GOB to implement environmental project to protect Key Biodiversity Areas
Friday, June 10th, 2016
Over the next five years the Government of Belize, with assistance from the World Bank, will be implementing a project called ‘Management and Protection of Key Biodiversity Areas (KBA) in Belize.’ The funding for the project will be facilitated by the Global Environmental Facility and will comprise of technical components covering issues from supporting forest protection and its sustainable management, to institutional strengthening, to the enhancement of environmental regulation enforcement.
On Wednesday, June 8th, the management of the KBA project hosted a consultation session to discuss the current Environmental Clearance Process (ECP) or the Environmental Impact Assessment (EIA) of Belize at the Coastal Zone Management Authority Institute Training Room in Belize City. Hosting the discussion was Imanol Martin, head of the environmental firm Limia and Martin based in Spain. Martin explained how the project will work under the auspices of the Department of Environment (DOE), with aims of updating and modernizing the actual ECP in order to meet international standards. “Many projects in Belize, before they are approved, need to go through the environmental clearance process. This process is what we want to improve on, in order to better assess the impact of any given project so we can try to and reduce any negative impact on the environment,” said Martin. “The ways to achieve this goal is by bringing together different environmental organizations and hold a consultation where they can share their ideas towards the improvement of the process.”

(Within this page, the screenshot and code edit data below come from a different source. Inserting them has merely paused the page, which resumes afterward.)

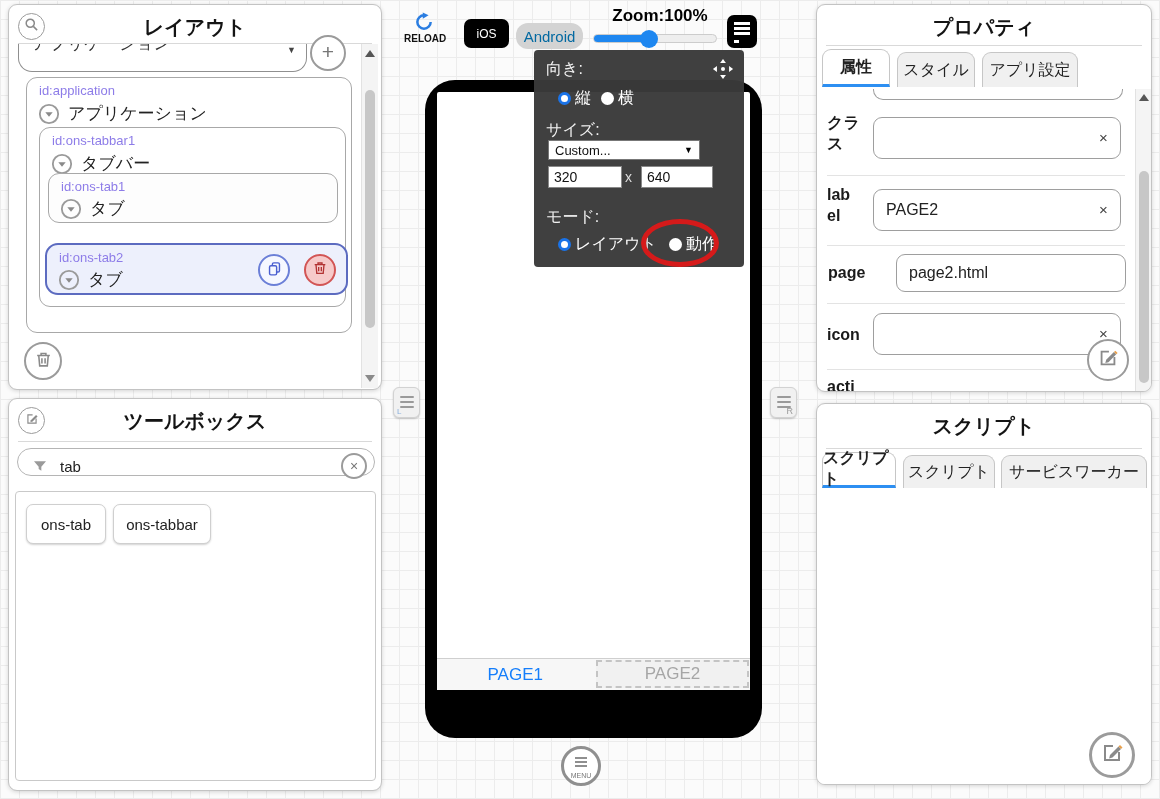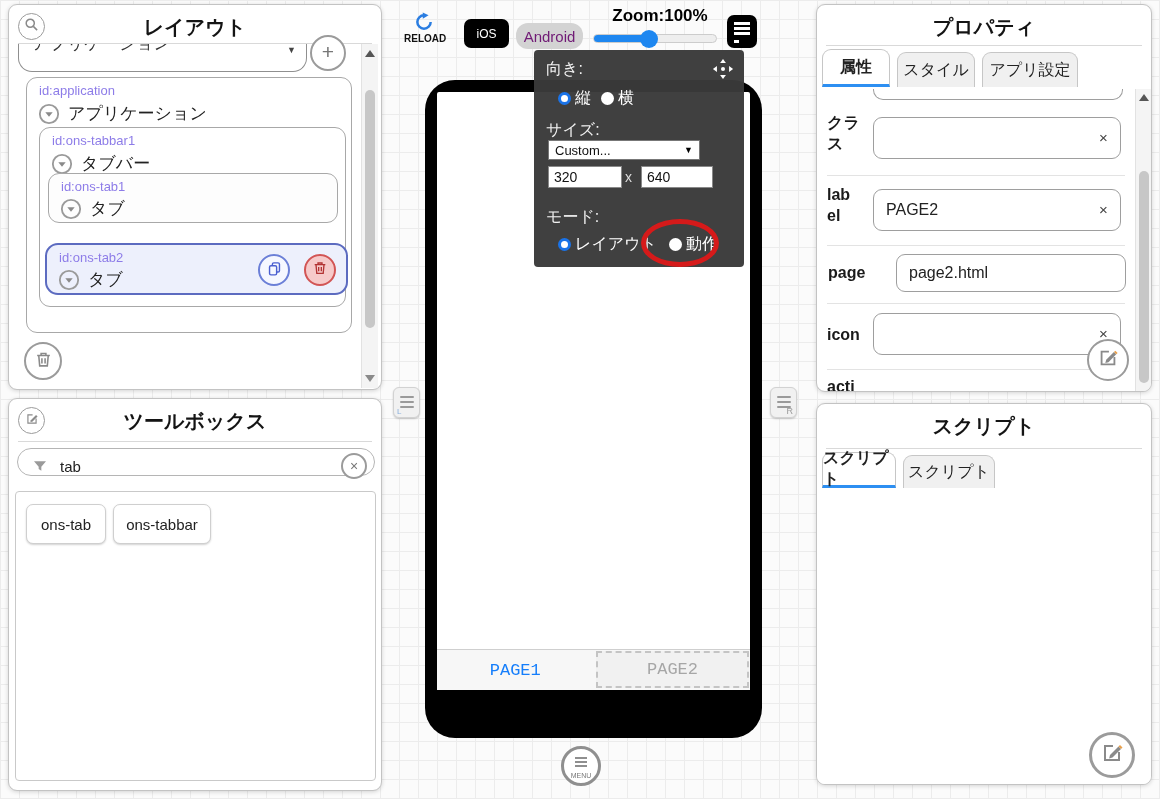"Android" div.toolbtn { color: #701a75 -> #0369a1 }
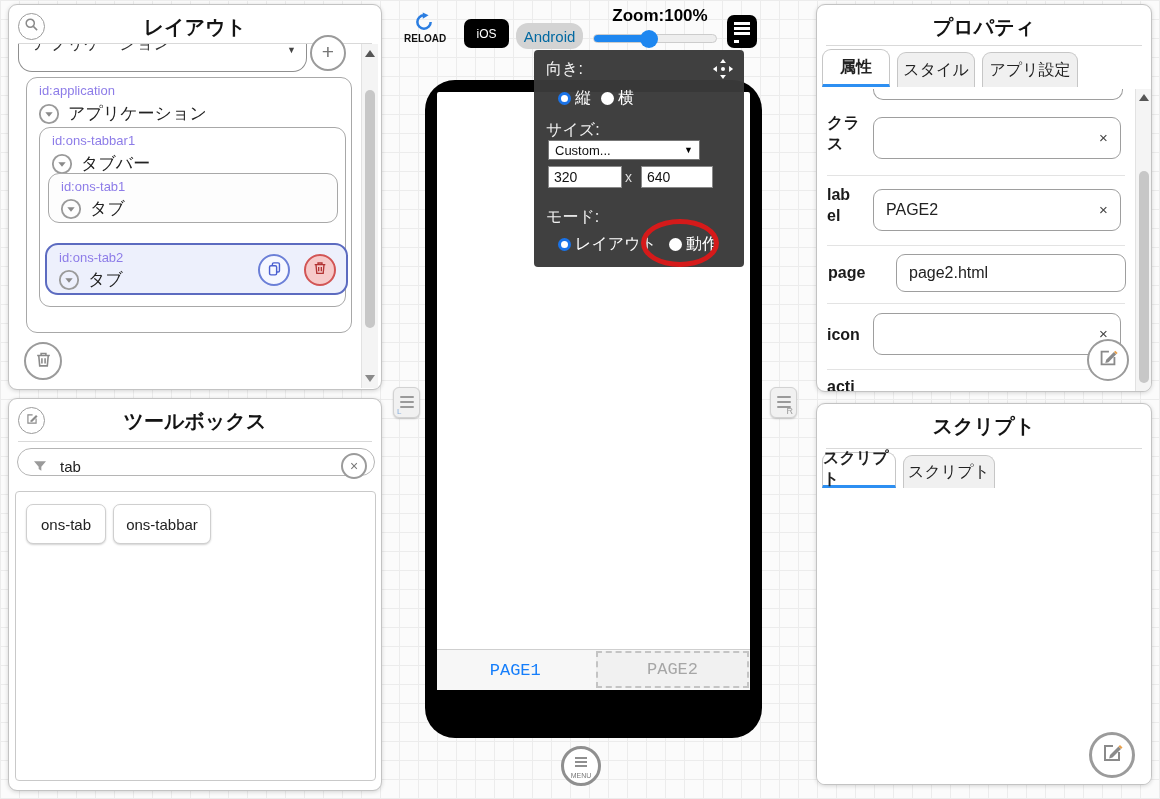"サービスワーカー" div.ptab { html: none -> <div> <span>サービスワーカー</span> </div> }
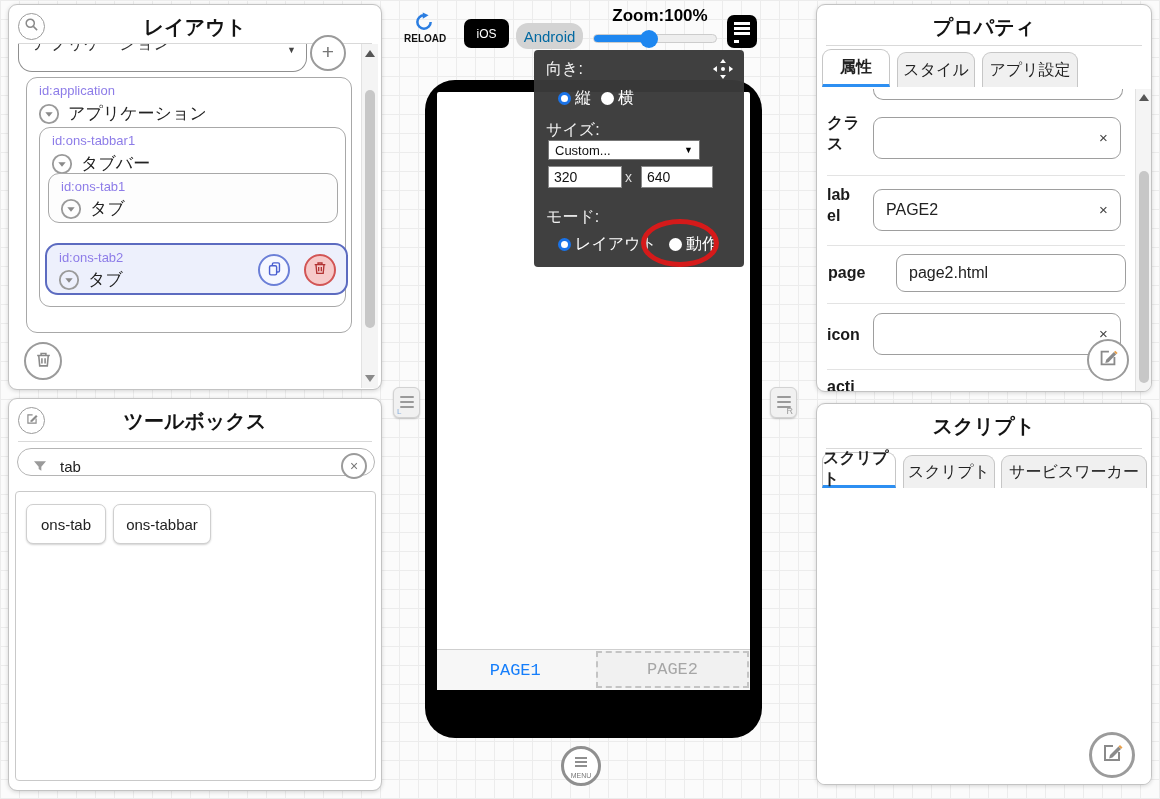"PAGE1" .tabbar { font-family: Liberation Mono, monospace -> none; height: 41px -> 32px }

During the consultation, many attendees shared their ideas and expertise about relevant practices that can improve the system. A healthy discussion also revealed the weaknesses of the process. According to some of the attendees, there is inefficient data and limited means to obtain accurate information. In order to successfully manage KBA areas, data needs to be readily available in order to effectively monitor developments. According to DOE representatives, if the right man power and adequate budgeting is available, then the KBA project can become more efficient and properly managed. At the same time, the proper recording of information can assist in determining what projects are suitable for a particular area.
Another discussion focused on the approval of EIAs before going through the process at DOE. It was mentioned that on given occasions, this is where confusion arises, and in the end, can negatively affect both the developer and environment. Additional investment is then needed in order to meet certain criteria, which increases expenses and pressure on the area where the project is taking place. The need for better planning and data collection was emphasized over and over, as it will release the pressure on the DOE and other institutions working on reviewing a potential development. According to the ideas shared at the consultation, once this project has the organization and proper resources allocated, it will save money and time for both the developer and the government.
According to Martin, the consultation session was a good opportunity to find out what is indeed the real issue hampering the execution of the ECP. “This is the beginning, to address all these issues in order to enhance the ECP/EIA’s. One part of this project is to bring in participants involved in the ECP to consult them in order to obtain contributions for the improvement we want to accomplish,” said Martin.
In the coming months, there will be follow -ups to visit the plan of the project and keep steering it in the right direction. The project also seeks the possibilities of suggesting changes for the national legislation concerning this topic. A report from the discussions at the consultation will be prepared, and the final verison presented to the participants in order to get additional feedback and find out in which areas the project will work best.